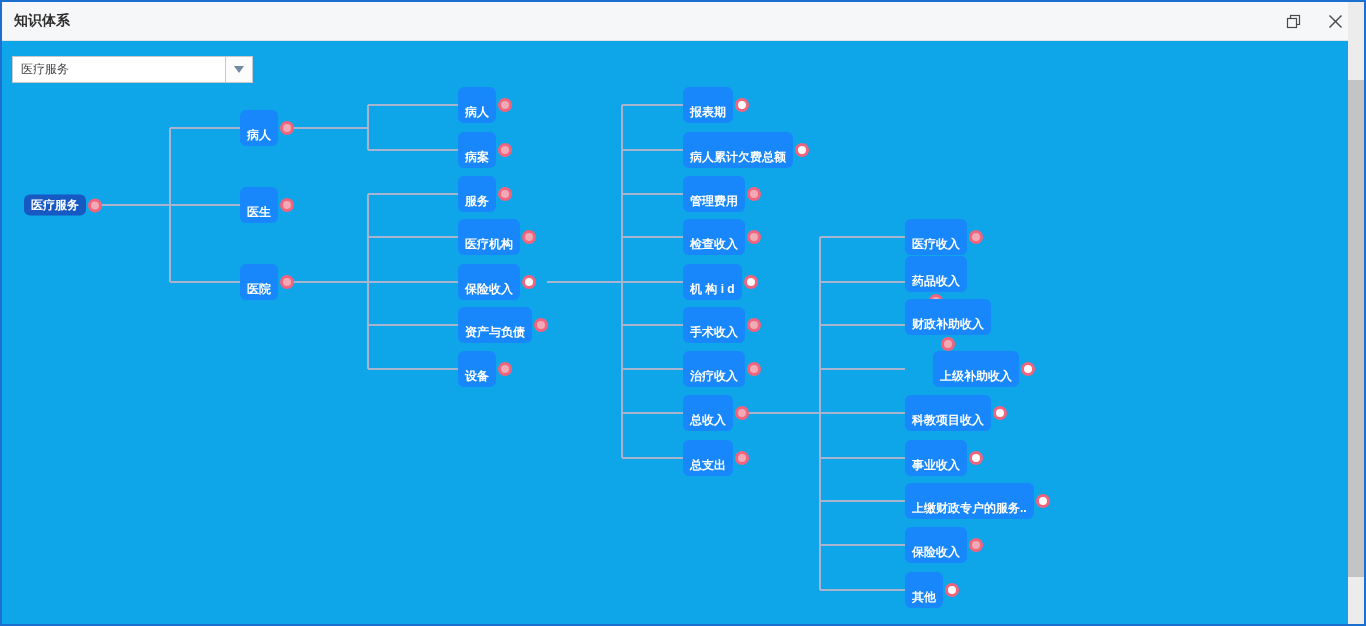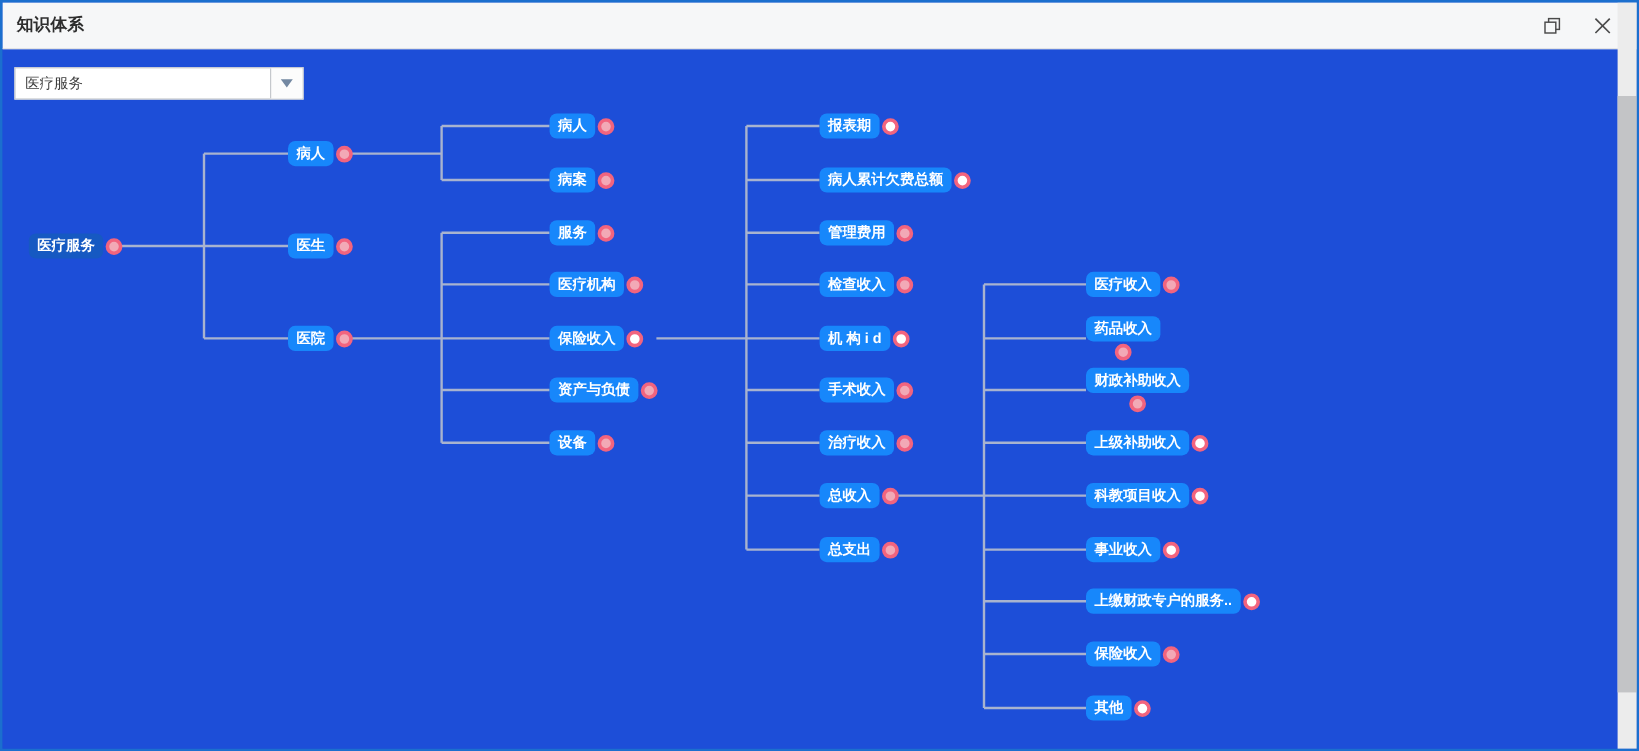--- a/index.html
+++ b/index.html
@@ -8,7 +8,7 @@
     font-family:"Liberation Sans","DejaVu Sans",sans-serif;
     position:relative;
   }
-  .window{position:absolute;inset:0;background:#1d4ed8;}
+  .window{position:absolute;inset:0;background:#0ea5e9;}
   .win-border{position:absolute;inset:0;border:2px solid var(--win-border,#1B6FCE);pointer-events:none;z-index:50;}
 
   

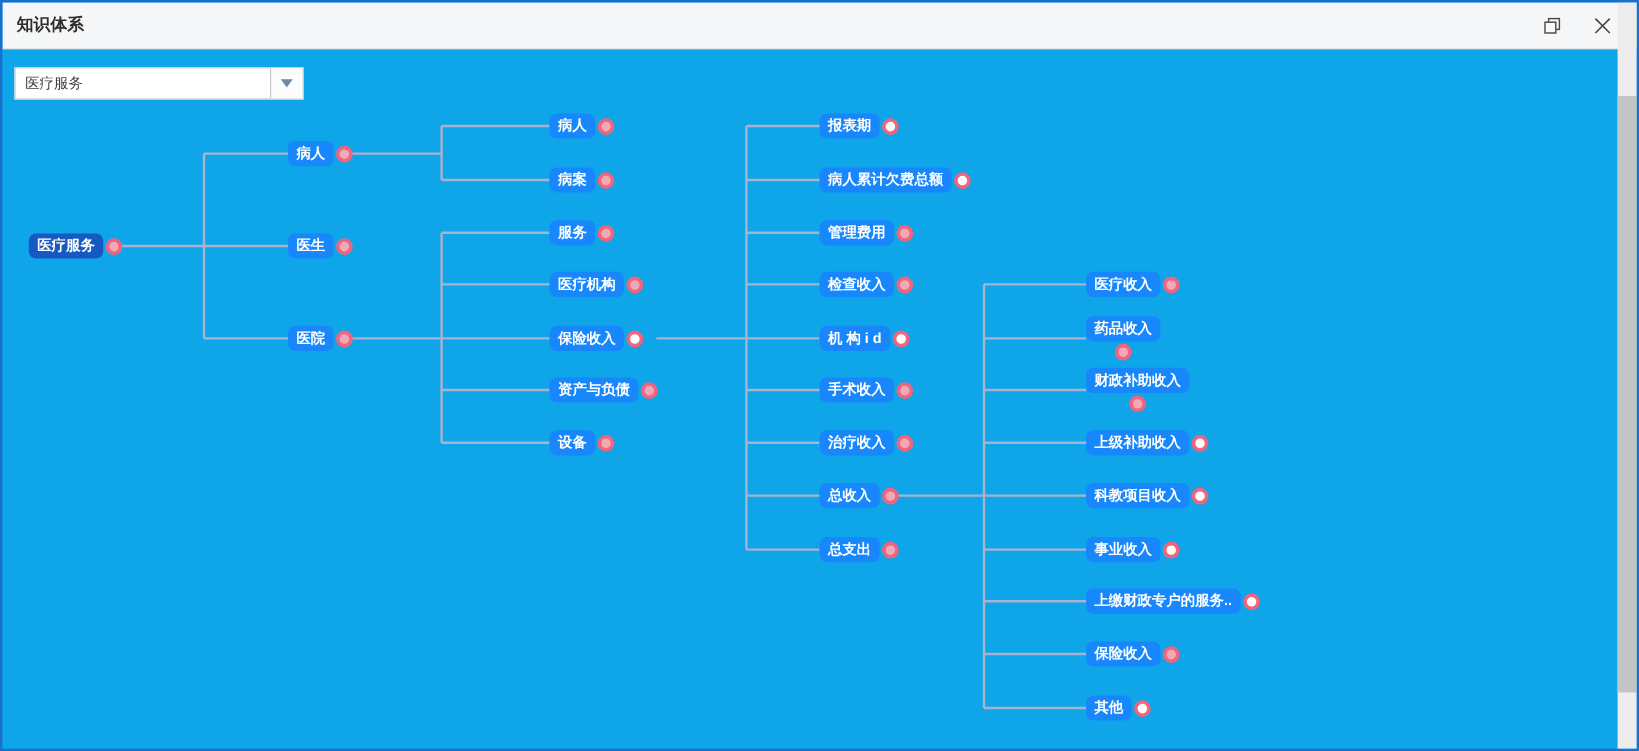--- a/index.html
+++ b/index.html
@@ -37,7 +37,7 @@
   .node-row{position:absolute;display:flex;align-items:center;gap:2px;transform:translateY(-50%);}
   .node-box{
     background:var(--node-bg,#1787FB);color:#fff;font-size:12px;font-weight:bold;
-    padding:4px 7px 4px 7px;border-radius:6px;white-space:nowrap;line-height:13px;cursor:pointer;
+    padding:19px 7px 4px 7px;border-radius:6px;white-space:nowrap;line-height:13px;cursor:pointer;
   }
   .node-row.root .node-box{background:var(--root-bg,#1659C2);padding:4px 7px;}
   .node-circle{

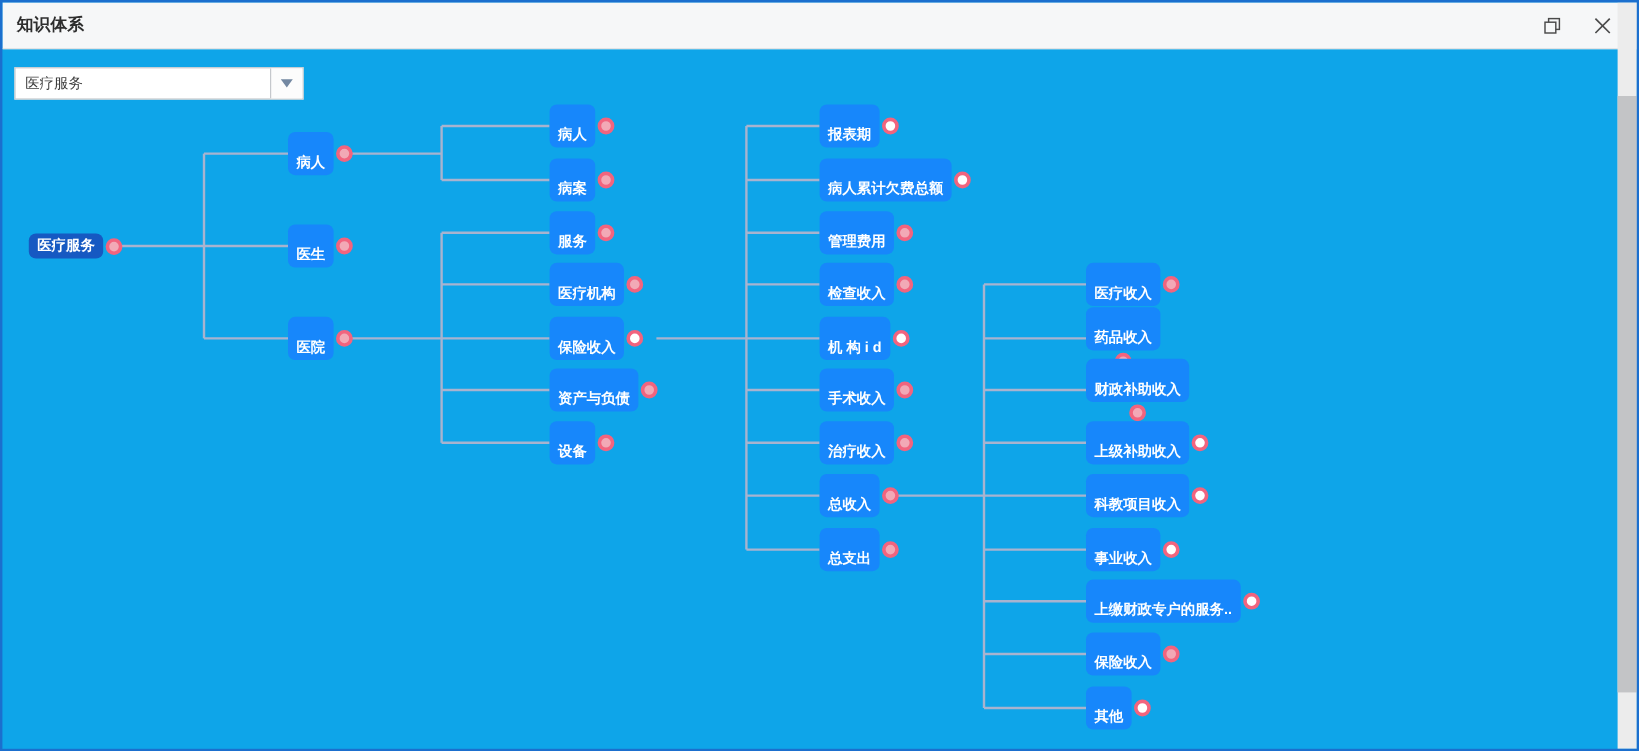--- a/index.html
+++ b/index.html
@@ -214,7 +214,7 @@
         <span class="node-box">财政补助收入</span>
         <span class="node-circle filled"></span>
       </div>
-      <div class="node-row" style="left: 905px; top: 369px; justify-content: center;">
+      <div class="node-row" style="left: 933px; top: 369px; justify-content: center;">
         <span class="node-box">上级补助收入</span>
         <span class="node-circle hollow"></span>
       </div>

# # #

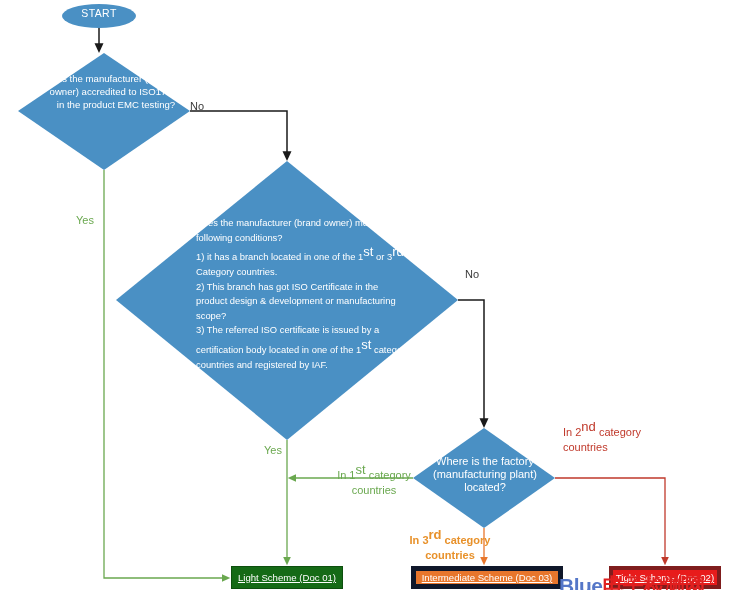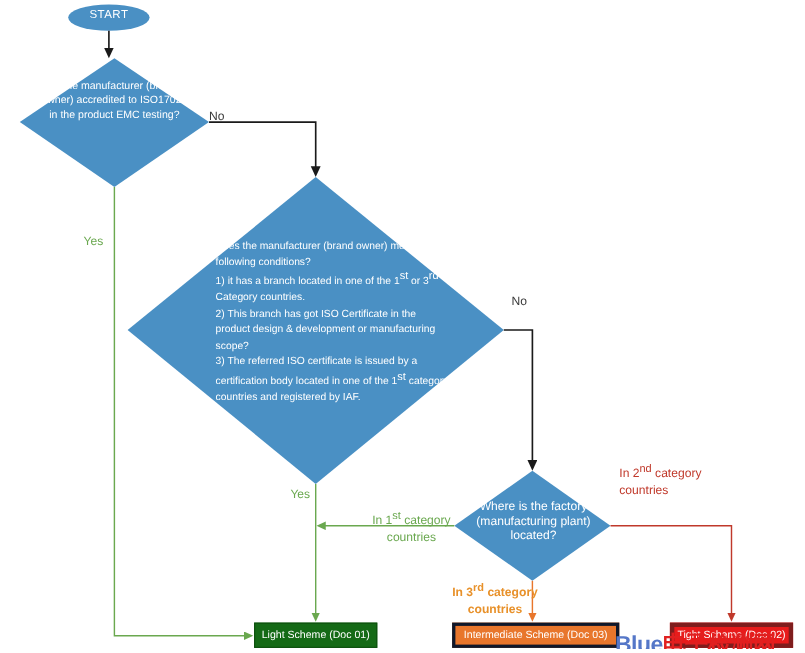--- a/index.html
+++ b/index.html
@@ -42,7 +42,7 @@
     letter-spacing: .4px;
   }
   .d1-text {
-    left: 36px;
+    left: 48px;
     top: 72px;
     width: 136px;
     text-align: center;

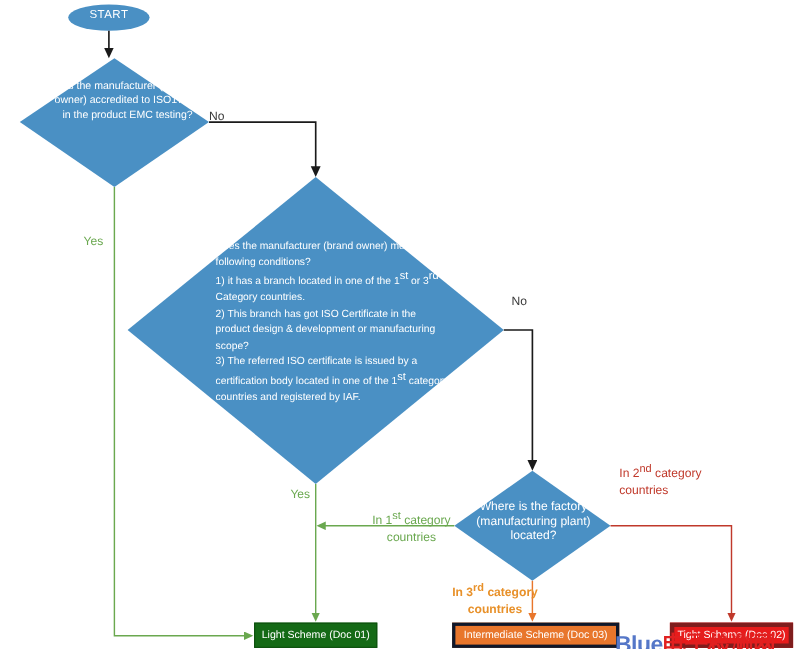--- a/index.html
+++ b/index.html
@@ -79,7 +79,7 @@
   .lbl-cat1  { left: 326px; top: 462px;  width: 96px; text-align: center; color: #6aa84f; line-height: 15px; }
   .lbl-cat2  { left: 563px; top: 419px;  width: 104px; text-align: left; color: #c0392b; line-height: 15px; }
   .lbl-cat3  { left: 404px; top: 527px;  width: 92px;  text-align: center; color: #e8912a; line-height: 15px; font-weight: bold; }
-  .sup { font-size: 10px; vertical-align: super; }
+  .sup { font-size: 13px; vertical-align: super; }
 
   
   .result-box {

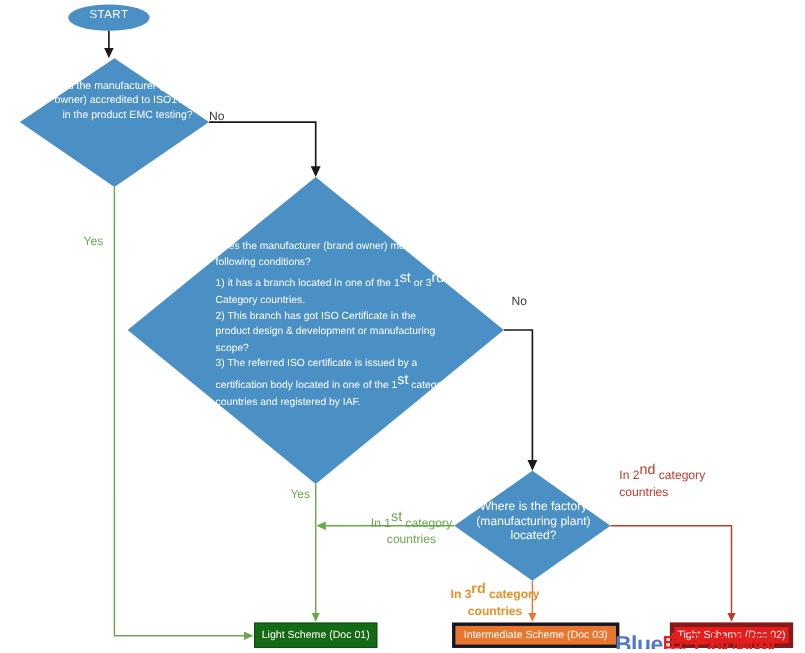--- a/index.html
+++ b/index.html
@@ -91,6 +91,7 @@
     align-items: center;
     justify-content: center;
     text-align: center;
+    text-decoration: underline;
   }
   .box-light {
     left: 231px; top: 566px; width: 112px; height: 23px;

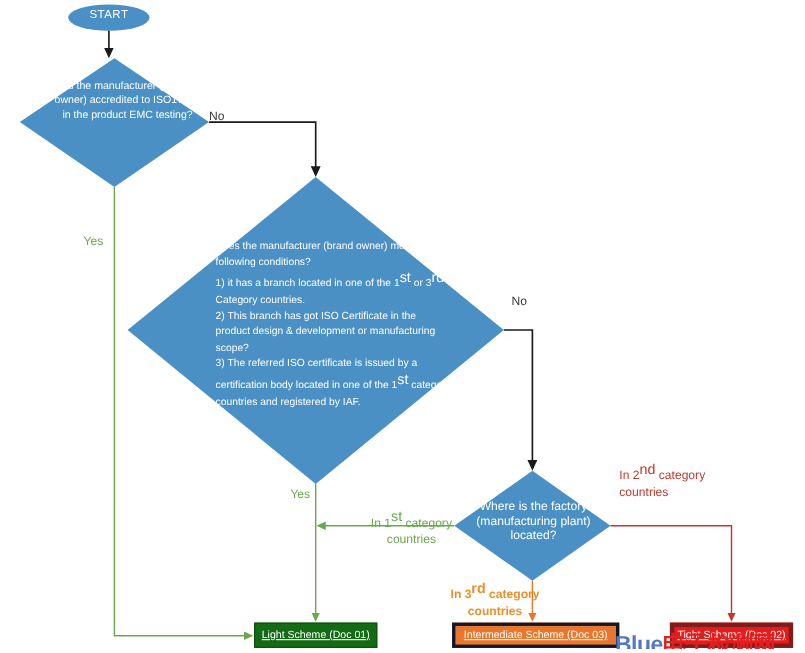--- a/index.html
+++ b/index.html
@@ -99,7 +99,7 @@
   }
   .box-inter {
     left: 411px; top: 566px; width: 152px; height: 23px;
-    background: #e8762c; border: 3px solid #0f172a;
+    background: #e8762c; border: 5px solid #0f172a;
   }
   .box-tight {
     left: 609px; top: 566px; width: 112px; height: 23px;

# # #

Which lines in the records above hold the string "justify"? Copy each of them.

> **SOLUTION FOR THIS TASK**:
-      <div class="node-row" style="left: 905px; top: 369px; justify-content: center;">
+      <div class="node-row" style="left: 933px; top: 369px; justify-content: center;">
     justify-content: center;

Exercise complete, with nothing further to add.